= Opole (administrative) =

Historical unit of administration in Poland

The opole (vicinia) is a historical unit of administration in Poland. An opole was characterised by close geographical ties between a group of settlements and common legal responsibilities collectively affecting all of them. The institution of the opole predates the Kingdom of Poland, and began disappearing around the 13th to 15th centuries. It was the lowest unit of administration in the medieval Polish kingdom, subordinate to the castellany.

A particular opole would be named after its largest, capital settlement called czoło (a word commonly meaning "forehead"). Most notably, the term survived as a name of a major city in Poland, Opole, and is also associated with the Opolans tribe.

==History and function==
The organization of the opole predates the first Polish state, the Kingdom of Poland. Opoles were characteristic of the Slavic tribes and had their genesis in ties between neighbourhoods. In the loose organizational structure of those times, the opole stood as an intermediate stage between an extended family and the wider tribe; Henryk Łowmiański refers to opoles as the "constituent units of the tribe". At first, depending on the density of inhabitants, an opole could cover an area of between few dozen to a few hundred square kilometers, with an average area of about 300 km2. Opoles would comprise both larger settlements and individual manors.

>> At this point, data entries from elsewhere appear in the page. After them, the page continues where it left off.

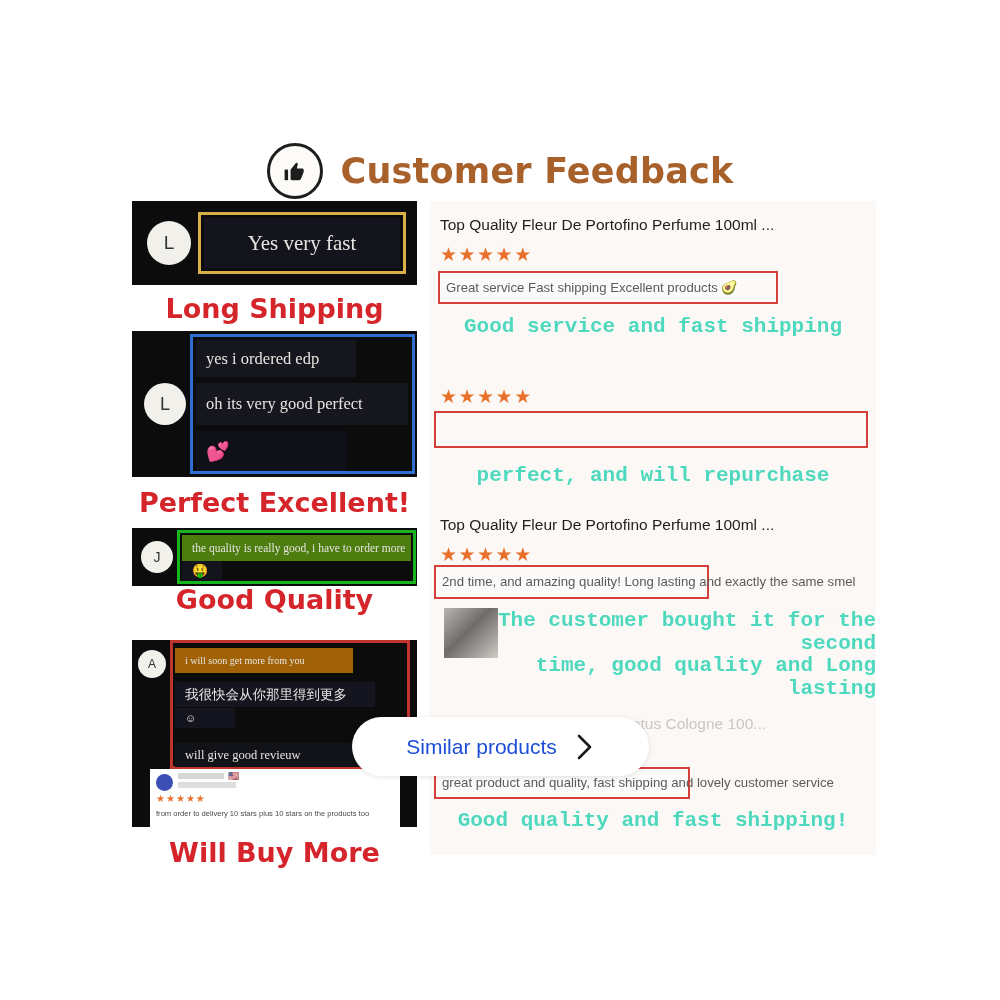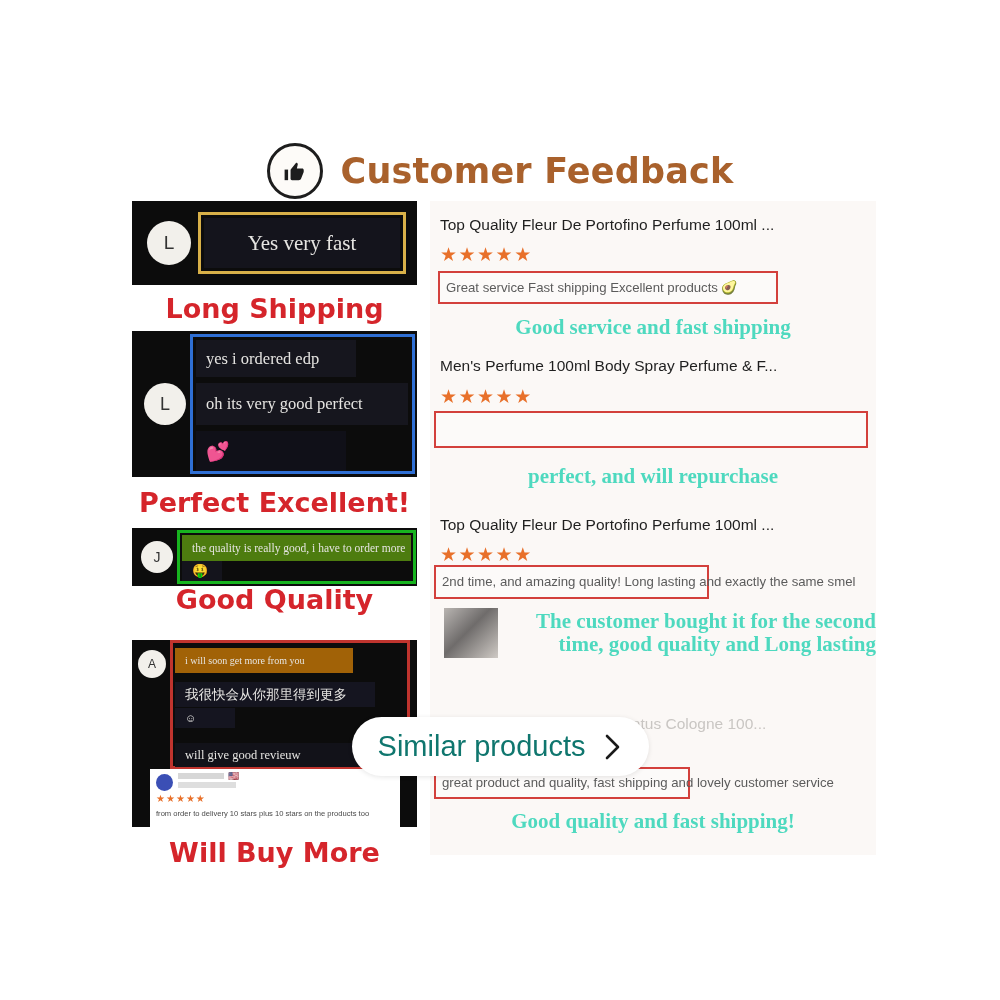--- a/index.html
+++ b/index.html
@@ -135,7 +135,7 @@
     font-weight: bold;
     font-size: 21px;
     text-align: center;
-    font-family: Liberation Serif, serif;
+    font-family: Liberation Mono, monospace;
     line-height: 1.08;
   }
 

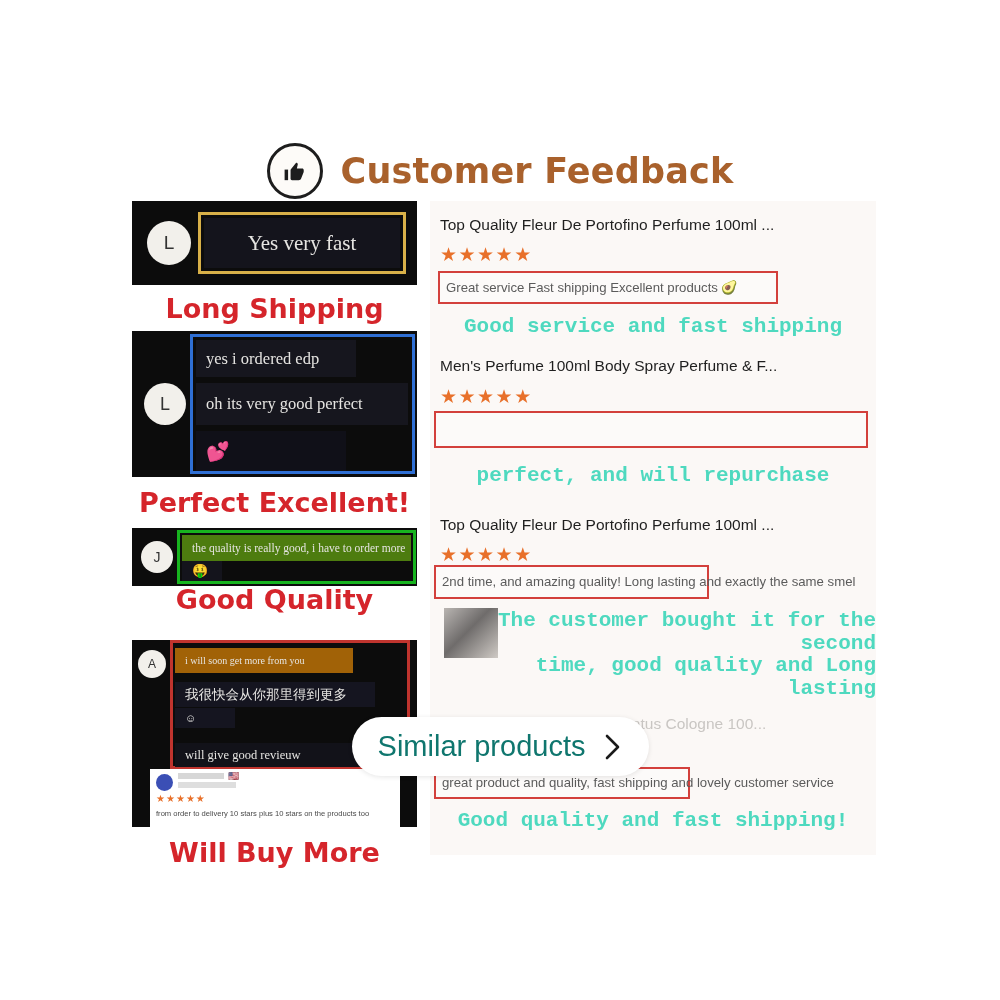--- a/index.html
+++ b/index.html
@@ -234,7 +234,6 @@
       </div>
 
       <div class="review" style="height:165px;">
-        <div class="rv-title" style="position:absolute; left:10px; top:12px;">Men's Perfume 100ml Body Spray Perfume &amp; F...</div>
         <div class="rv-stars" style="position:absolute; left:10px; top:42px;">★★★★★</div>
         <div class="rv-box" style="left:4px; top:66px; width:434px; height:37px;"></div>
         <div class="rv-caption" style="position:absolute; left:0; top:120px; width:446px;">perfect, and will repurchase</div>

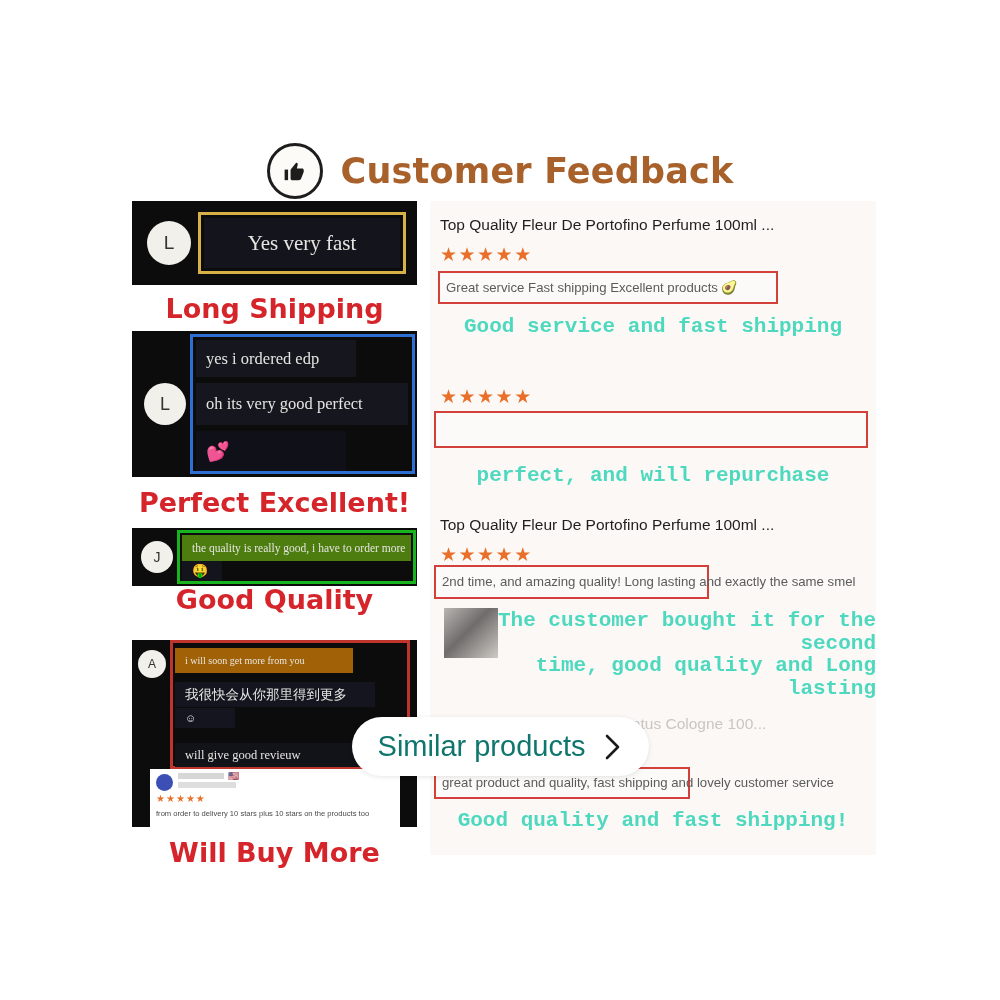--- a/index.html
+++ b/index.html
@@ -152,8 +152,8 @@
     z-index: 40;
   }
   #similar-label {
-    font-size: 29px;
-    color: #0f766e;
+    font-size: 21px;
+    color: #1d4ed8;
     font-family: "Liberation Sans", sans-serif;
   }
   #similar-chevron svg { display: block; }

Opoles had several forms of collective responsibility; for example the members of the opole were required to pay certain taxes as a unit and perform services for the state (such as providing cattle or aiding in searches for fugitives). In some documents, the term opole would be used to refer to those obligations.

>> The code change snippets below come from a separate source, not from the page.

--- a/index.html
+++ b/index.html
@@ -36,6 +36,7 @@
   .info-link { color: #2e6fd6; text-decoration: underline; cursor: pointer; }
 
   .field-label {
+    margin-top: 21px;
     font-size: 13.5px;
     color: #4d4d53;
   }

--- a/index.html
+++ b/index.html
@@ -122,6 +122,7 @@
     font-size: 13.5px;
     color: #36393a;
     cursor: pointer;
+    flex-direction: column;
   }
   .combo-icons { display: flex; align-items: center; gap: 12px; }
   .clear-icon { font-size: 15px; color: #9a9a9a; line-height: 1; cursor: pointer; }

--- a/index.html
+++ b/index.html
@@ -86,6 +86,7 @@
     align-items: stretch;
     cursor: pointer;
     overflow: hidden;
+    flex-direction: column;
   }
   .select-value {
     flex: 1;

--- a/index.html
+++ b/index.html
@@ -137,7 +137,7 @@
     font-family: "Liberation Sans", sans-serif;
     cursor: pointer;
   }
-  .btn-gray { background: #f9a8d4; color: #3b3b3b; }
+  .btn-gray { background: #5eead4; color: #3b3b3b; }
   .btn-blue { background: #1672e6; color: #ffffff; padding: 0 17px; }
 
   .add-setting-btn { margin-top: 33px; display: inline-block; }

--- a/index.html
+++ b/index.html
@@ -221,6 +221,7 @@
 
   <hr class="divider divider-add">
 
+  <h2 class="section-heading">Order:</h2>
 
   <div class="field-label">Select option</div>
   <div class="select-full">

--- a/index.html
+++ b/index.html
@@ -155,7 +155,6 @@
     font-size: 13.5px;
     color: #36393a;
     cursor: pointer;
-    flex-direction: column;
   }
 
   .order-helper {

The close geographical ties between a group of settlements, and common legal responsibilities collectively affecting all of them, can be seen as the primary defining characteristics of an opole. However, Bardach notes that practically nothing is known about the internal organization of the opole. They were subordinate to the local castellany.

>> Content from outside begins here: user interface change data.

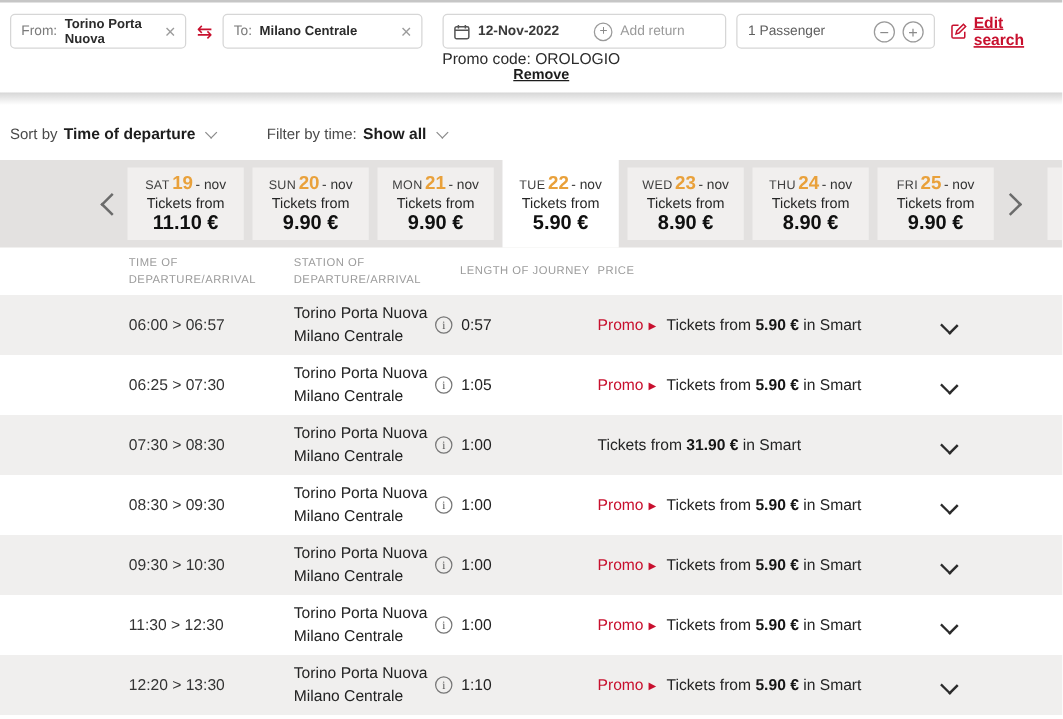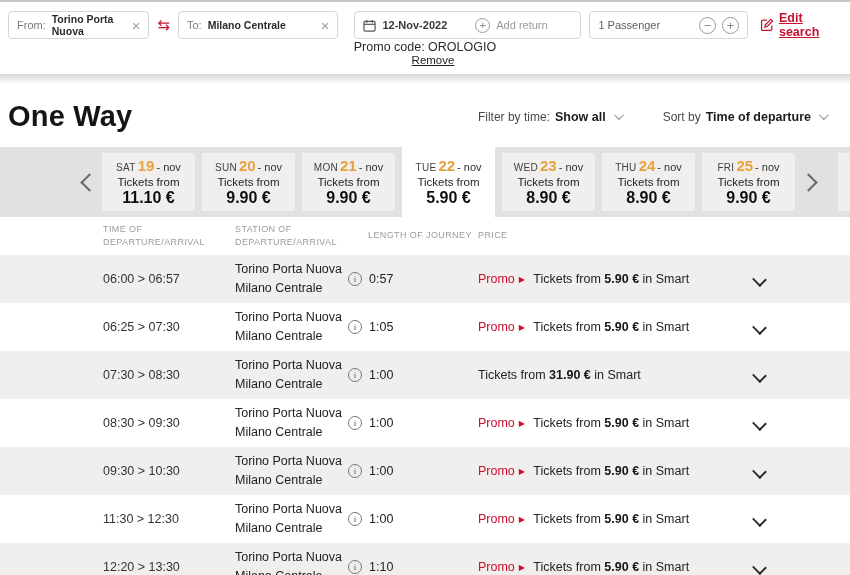--- a/index.html
+++ b/index.html
@@ -32,7 +32,7 @@
   .edit-search svg { margin-right:5px; }
   .edit-search .lbl { text-decoration:underline; }
   .promo-row { display:flex; align-items:center; height:34px; font-size:12.5px; color:#2b2b2b;flex-direction:column; }
-  .promo-remove { font-size:11.5px; font-weight:normal; color:#1c1c1c; text-decoration:underline;
+  .promo-remove { font-size:11.5px; font-weight:bold; color:#1c1c1c; text-decoration:underline;
     margin-left:16px; cursor:pointer; }
   .header-shadow { height:10px; background:linear-gradient(to bottom, rgba(0,0,0,0.16), rgba(0,0,0,0)); }
 

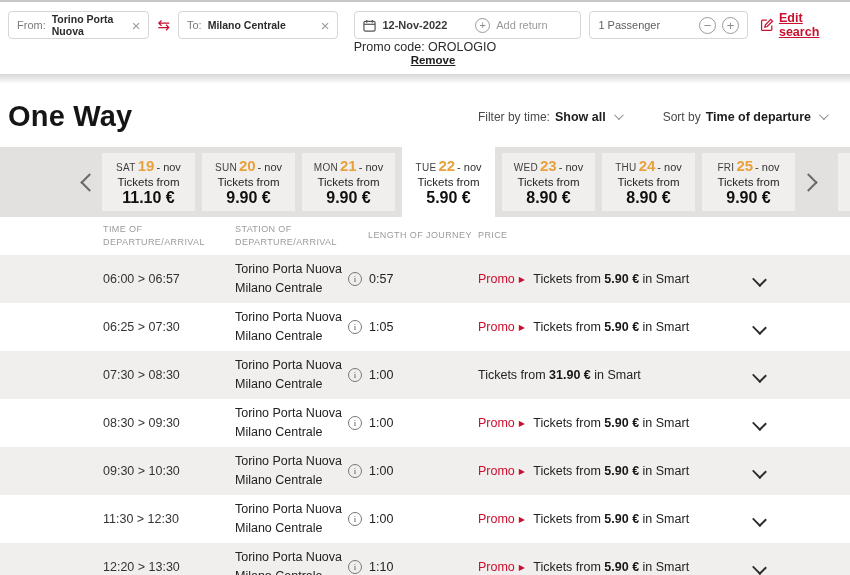--- a/index.html
+++ b/index.html
@@ -143,7 +143,6 @@
 
 <main>
   <div class="results-head">
-    <h1 class="page-title">One Way</h1>
     <div class="head-controls">
       <div class="ctrl">
         <span>Filter by time:</span>

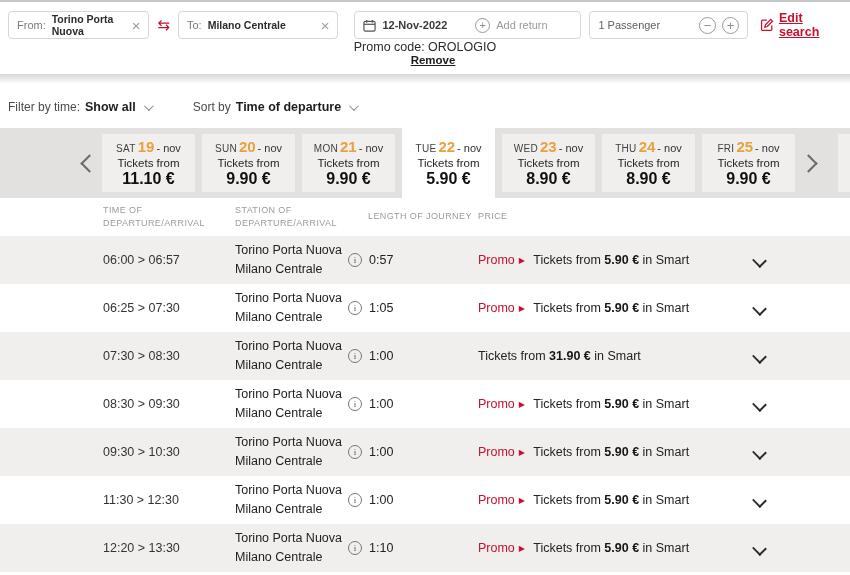--- a/index.html
+++ b/index.html
@@ -145,13 +145,13 @@
   <div class="results-head">
     <div class="head-controls">
       <div class="ctrl">
+        <span>Sort by</span>
+        <b>Time of departure</b>
+        <span class="chev-sm"></span>
+      </div>
+      <div class="ctrl">
         <span>Filter by time:</span>
         <b>Show all</b>
-        <span class="chev-sm"></span>
-      </div>
-      <div class="ctrl">
-        <span>Sort by</span>
-        <b>Time of departure</b>
         <span class="chev-sm"></span>
       </div>
     </div>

Opoles began disappearing around the 13th to 15th centuries. According to Bardach, the causes included a proliferation of settlements applying Magdeburg rights (German legal codes), and the advent of economic and judicial immunities among the feudal lords (nobility and clergy), which removed many settlements from the state's jurisdiction. Those processes accelerated around the time of the fragmentation of Poland (12th to 14th centuries). Opoles disappeared earliest in Silesia and Lesser Poland, and survived the longest in the Masovia region of east-central Poland.